Nevertheless, for strongly correlated systems, the product states are not guaranteed to support a high overlap with \(\left|{{{\Psi }}}_{\mathrm {gs}}\right\rangle\). Instead of optimizing \(\overrightarrow{b}\) (the mean-field approximation) in the first run, it will be beneficial to consider an NQS with specifically designed sparse connectivity. In the second-stage calculation, the fully-connected architecture will be restored as usual, and the total number of variational parameters scale as \({\mathcal{O}}(NM)\). An obvious question is how to decide the connectivity of this sparsely connected RBM architecture for the first-stage simulation, which needs to balance the expressive power of the variational ansatz and the complexity of the optimization tasks. For lattice systems, one may consider short-range RBMs that constitute a special class of the well-established entangled-plaquette states72. In this case, the total number of variational parameters scale as \({\mathcal{O}}(N)\).

Simulation details for numerical studies

In all our simulations, we use a constant learning rate of 0.01. The variational parameters are initialized as Gaussian random numbers with mean zero and variance 0.01, except in cases where the initial conditions are obtained from mean-field solutions (Fig. 5, green dashed lines).

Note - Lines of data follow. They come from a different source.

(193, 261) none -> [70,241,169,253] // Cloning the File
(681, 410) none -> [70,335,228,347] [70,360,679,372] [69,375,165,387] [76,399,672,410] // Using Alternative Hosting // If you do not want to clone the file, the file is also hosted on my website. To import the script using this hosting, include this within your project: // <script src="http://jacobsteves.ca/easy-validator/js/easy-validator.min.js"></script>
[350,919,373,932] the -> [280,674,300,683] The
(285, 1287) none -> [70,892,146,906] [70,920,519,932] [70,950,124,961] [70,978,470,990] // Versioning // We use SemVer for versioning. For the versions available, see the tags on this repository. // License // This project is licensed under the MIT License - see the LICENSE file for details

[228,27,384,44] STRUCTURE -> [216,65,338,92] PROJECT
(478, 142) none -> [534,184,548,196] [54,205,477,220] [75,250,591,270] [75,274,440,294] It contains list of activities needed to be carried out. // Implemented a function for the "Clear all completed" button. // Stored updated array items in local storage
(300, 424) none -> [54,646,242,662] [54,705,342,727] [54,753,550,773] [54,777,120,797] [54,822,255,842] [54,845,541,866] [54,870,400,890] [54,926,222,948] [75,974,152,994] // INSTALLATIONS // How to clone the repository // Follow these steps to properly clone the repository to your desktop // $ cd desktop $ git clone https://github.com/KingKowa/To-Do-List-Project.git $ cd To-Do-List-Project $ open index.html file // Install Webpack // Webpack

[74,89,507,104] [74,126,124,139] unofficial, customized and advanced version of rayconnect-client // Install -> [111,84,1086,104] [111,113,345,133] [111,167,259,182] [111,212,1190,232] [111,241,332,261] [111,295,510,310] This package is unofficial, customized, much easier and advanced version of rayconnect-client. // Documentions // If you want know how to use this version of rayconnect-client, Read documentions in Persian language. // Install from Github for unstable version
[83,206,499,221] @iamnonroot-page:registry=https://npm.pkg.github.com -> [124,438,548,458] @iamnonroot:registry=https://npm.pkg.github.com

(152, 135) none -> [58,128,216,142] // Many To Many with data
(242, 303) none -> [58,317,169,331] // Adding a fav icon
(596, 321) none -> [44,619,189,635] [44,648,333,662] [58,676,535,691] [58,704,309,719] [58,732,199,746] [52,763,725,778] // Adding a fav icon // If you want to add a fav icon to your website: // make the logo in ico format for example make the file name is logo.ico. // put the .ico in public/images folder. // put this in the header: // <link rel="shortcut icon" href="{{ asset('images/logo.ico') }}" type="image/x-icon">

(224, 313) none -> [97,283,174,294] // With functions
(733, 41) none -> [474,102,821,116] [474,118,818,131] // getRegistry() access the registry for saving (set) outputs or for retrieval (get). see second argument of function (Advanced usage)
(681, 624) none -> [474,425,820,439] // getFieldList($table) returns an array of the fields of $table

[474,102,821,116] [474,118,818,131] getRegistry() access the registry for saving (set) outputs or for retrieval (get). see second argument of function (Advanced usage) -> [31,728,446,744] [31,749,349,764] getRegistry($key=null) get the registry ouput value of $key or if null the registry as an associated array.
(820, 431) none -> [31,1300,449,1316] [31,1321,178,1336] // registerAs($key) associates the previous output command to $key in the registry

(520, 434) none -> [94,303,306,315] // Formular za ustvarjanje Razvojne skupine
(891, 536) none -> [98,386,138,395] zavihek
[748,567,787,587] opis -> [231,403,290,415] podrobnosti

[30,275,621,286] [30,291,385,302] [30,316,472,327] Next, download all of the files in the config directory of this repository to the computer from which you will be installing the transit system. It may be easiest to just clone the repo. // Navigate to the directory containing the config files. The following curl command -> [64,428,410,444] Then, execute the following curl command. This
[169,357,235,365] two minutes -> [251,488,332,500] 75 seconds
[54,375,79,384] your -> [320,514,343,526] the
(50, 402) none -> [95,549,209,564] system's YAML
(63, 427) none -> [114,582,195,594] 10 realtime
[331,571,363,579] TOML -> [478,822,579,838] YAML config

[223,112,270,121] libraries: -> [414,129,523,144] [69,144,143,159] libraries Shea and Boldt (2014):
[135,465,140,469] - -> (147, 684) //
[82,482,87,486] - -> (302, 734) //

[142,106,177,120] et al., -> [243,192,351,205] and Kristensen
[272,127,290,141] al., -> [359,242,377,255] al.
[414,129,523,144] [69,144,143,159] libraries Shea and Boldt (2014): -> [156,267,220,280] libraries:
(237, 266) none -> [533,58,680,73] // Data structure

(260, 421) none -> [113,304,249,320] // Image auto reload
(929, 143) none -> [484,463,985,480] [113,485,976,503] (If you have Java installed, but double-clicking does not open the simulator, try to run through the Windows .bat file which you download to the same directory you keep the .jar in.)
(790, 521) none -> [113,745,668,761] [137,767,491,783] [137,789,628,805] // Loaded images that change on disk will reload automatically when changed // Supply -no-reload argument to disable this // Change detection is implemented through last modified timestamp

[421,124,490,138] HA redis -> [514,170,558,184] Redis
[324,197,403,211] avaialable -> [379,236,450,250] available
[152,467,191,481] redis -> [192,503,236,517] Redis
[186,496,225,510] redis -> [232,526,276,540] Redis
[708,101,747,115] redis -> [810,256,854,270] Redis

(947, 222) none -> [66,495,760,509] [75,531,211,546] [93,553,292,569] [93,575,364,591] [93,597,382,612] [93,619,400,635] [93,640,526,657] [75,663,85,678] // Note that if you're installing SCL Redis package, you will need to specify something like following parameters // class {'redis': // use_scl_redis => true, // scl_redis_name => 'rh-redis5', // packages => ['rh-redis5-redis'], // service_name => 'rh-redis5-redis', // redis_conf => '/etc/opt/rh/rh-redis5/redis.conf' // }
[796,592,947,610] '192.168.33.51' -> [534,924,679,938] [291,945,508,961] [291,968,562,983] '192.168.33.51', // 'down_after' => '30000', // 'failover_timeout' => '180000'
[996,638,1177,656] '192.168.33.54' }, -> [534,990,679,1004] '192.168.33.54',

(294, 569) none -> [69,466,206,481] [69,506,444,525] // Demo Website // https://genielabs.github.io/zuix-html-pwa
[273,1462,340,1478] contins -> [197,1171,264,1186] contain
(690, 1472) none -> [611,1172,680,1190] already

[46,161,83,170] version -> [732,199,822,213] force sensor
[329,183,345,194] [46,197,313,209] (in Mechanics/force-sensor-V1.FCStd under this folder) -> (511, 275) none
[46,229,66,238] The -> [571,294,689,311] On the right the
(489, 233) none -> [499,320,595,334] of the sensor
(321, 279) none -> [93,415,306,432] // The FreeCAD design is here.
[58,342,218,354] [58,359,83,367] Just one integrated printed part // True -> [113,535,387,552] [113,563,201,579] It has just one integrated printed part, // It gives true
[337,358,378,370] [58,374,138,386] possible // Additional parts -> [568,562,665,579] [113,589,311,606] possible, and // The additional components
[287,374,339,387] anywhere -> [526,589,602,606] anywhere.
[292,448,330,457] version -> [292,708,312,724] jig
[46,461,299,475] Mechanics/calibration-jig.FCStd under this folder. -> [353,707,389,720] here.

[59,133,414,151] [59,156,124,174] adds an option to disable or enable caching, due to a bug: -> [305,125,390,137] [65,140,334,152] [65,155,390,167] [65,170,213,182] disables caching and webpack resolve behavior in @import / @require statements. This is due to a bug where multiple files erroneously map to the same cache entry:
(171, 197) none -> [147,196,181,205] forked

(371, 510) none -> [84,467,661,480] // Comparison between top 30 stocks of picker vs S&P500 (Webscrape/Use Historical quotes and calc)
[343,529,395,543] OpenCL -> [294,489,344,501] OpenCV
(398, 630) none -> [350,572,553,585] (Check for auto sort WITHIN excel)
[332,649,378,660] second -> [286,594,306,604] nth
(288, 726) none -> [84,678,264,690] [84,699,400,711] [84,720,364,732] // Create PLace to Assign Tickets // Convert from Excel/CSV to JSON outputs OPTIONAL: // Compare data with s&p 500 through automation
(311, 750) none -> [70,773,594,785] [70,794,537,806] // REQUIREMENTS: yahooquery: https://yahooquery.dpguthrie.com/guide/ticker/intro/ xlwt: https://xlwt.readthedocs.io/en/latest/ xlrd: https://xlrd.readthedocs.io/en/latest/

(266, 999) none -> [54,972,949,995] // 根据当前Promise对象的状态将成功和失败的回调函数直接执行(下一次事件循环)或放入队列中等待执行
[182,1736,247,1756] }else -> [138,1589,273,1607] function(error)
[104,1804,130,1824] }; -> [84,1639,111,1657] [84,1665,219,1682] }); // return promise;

Hamiltonians of H2, LiH and H4

We treat the molecules in the minimal STO-3G basis and use PySCF to compute the integrals in the second quantization. The resulting fermionic Hamiltonians are subsequently mapped onto qubit Hamiltonians using Bravyi–Kitaev transformation with OpenFermion91. Due to the symmetry in H2, the final Hamiltonian consists of 2 qubits99, whereas the LiH and H4 Hamiltonians contain 4 and 8 qubits, respectively.

Hamiltonian for TQD

For TQD simulations, we use the parameters from ref. 94, i.e. t = −0.23 meV, g* = −0.44, Ei = −t, and ϕ/B = 1.25T−1. We consider two cases in Fig. 4: (a) Ui = 50t, Vij = 10t (strongly localized case), and (b) Ui = 0.5t, Vij = 0.1t (non-perturbative regime). We use Bravyi–Kitaev transformation to map the Hubbard Hamiltonian onto a qubit Hamiltonian using OpenFermion.